By following these tips for writing a helpful outline, you can ensure that your outline is clear and organized, making it easier for others to understand and use. With a few simple steps, you can create outlines that will make writing or presenting much easier!

Can You Use AI Content Tools when outlining in writing?

AI content tools refer to a number of applications that can partly or fully craft content. Using AI tools to develop an outline is a bad idea. A piece of software will never be able to grasp nuances such as the writer’s expertise, the gap in existing literature, or whether the points being made are something someone would be interested in.

However, you can use them to generate “additional ideas”. These are ideas that might have been missed during brainstorming.

FAQs On Outlining In Writing

Is an outline compulsory?

A detailed outline is recommended but not compulsory for fiction authors. On the other hand, it is usually a necessity for non-fiction authors.

Not having an outline probably means you haven’t done your research, and you don’t have a good idea about what you are writing on.

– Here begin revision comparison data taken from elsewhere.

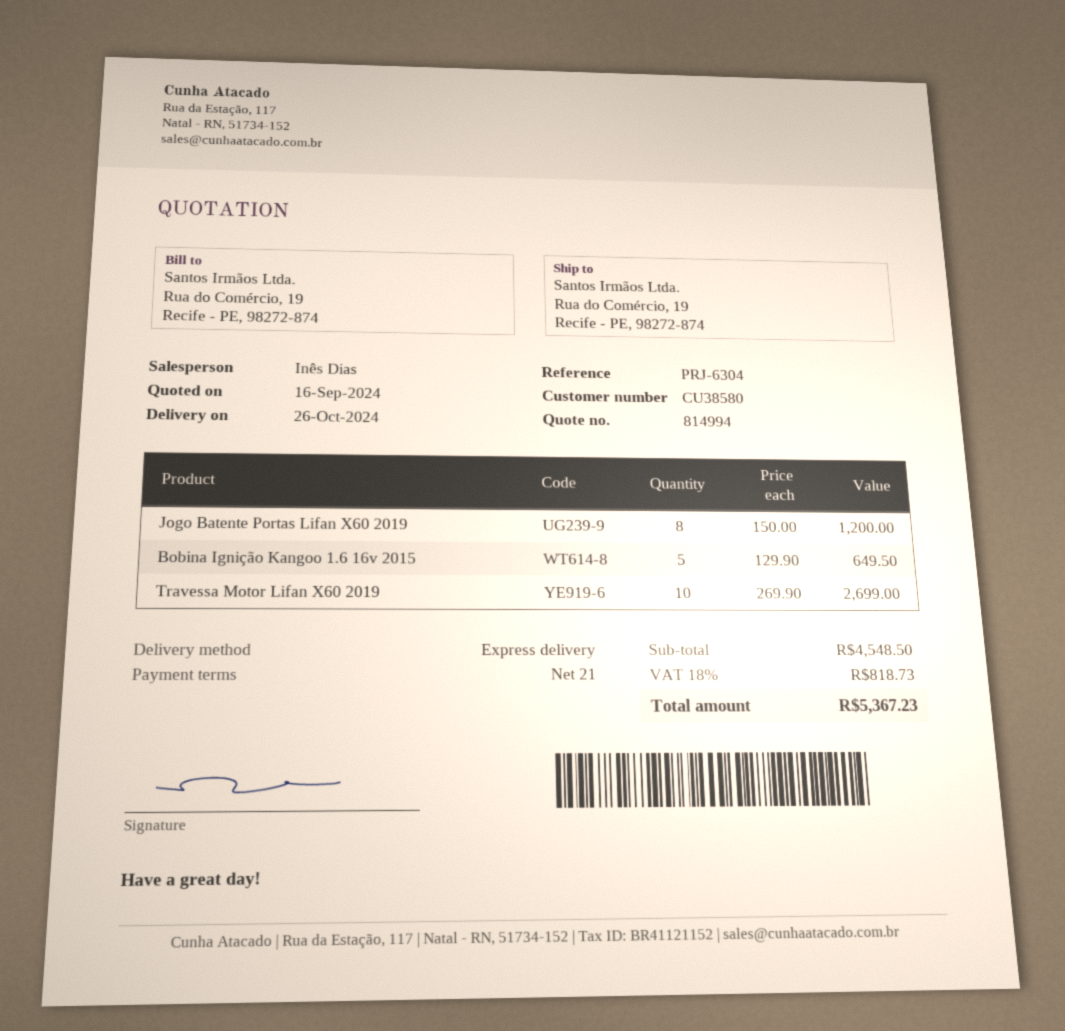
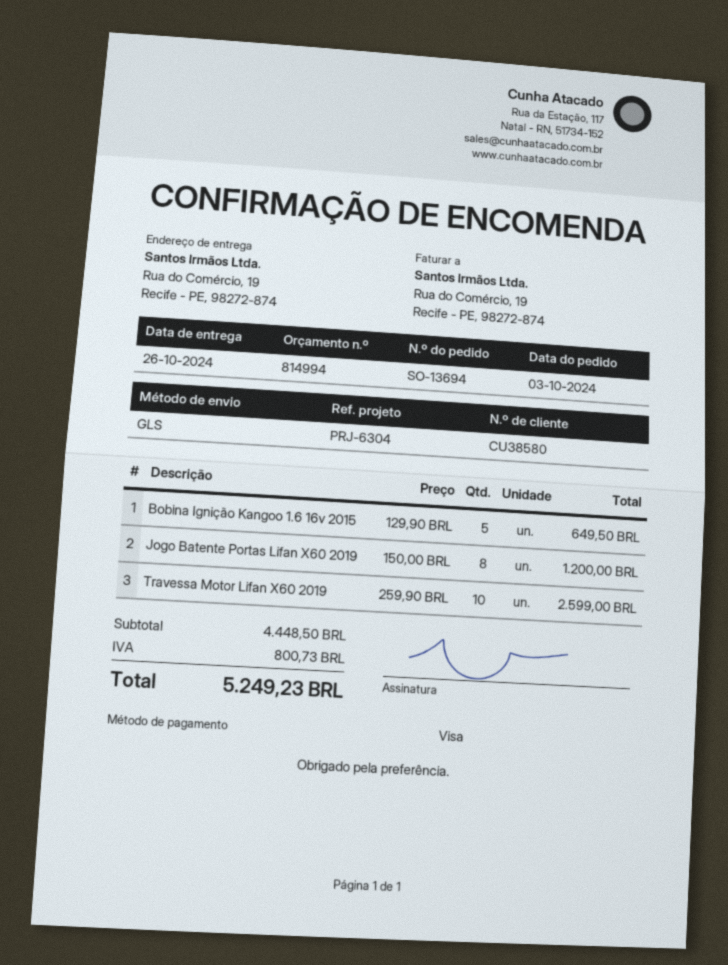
shipping method: express -> GLS
Travessa Motor Lifan X60 2019: 10 x 269.90 = 2699.00 -> 10 x 259.90 = 2599.00
subtotal: 4548.50 -> 4448.50
tax: 818.73 -> 800.73
total: 5367.23 -> 5249.23

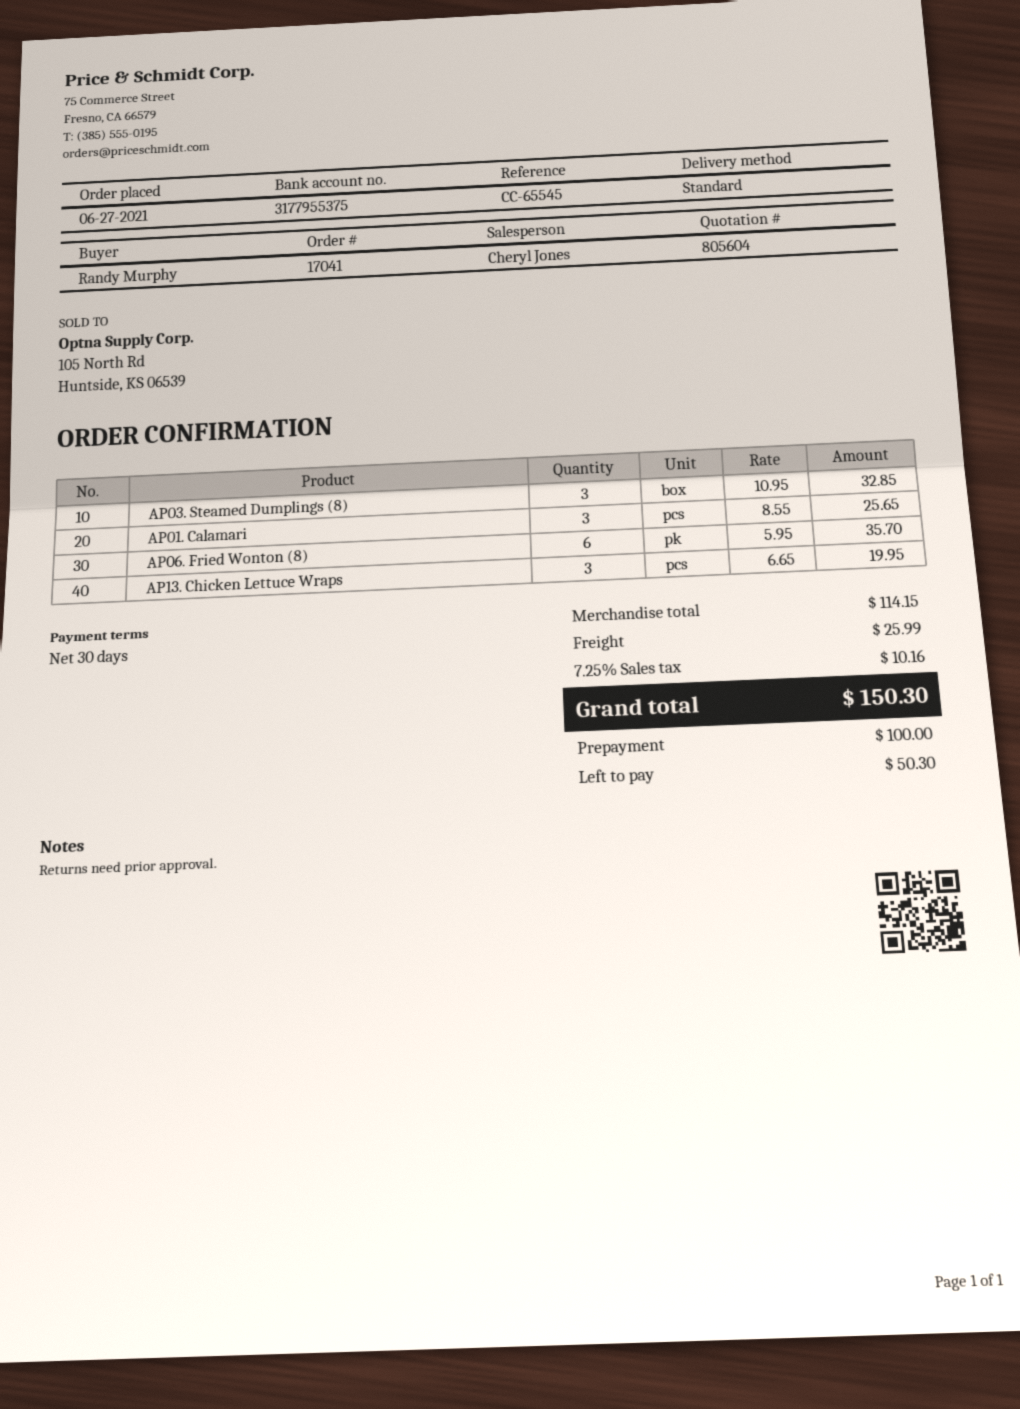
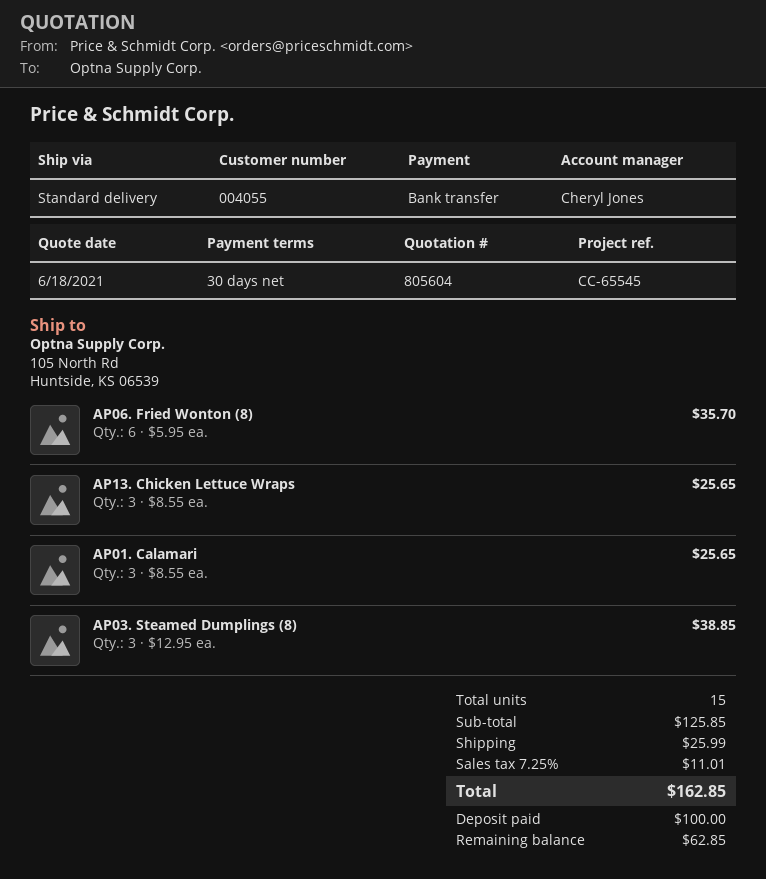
AP03. Steamed Dumplings (8): 3 x 10.95 = 32.85 -> 3 x 12.95 = 38.85
AP13. Chicken Lettuce Wraps: 3 x 6.65 = 19.95 -> 3 x 8.55 = 25.65
subtotal: 114.15 -> 125.85
tax: 7.25% = 10.16 -> 7.25% = 11.01
total: 150.30 -> 162.85
balance: 50.30 -> 62.85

In addition, some organizations might ask you to submit an outline before you start writing.

Help: what if I am a pantser?

Pantsers, also known as gardeners, are fiction authors who don’t plan their novels ahead of time. They just go with the flow. Being a pantser is fine. That said, having a short outline that includes the beginning, middle, and ending is still a good idea.

Can I make changes to my outline later on?

Yes you can. In fact, outlines make it easier to implement changes. When you make a change during the drafting stage, you can go back to your outline to make sure the new change does not cause contradictions.

Final Word On outlining in writing

Outlining in writing is the process of creating a framework/template for your first draft. Steps in the outlining stage include researching, brainstorming, gathering ideas, organizing points, and revising.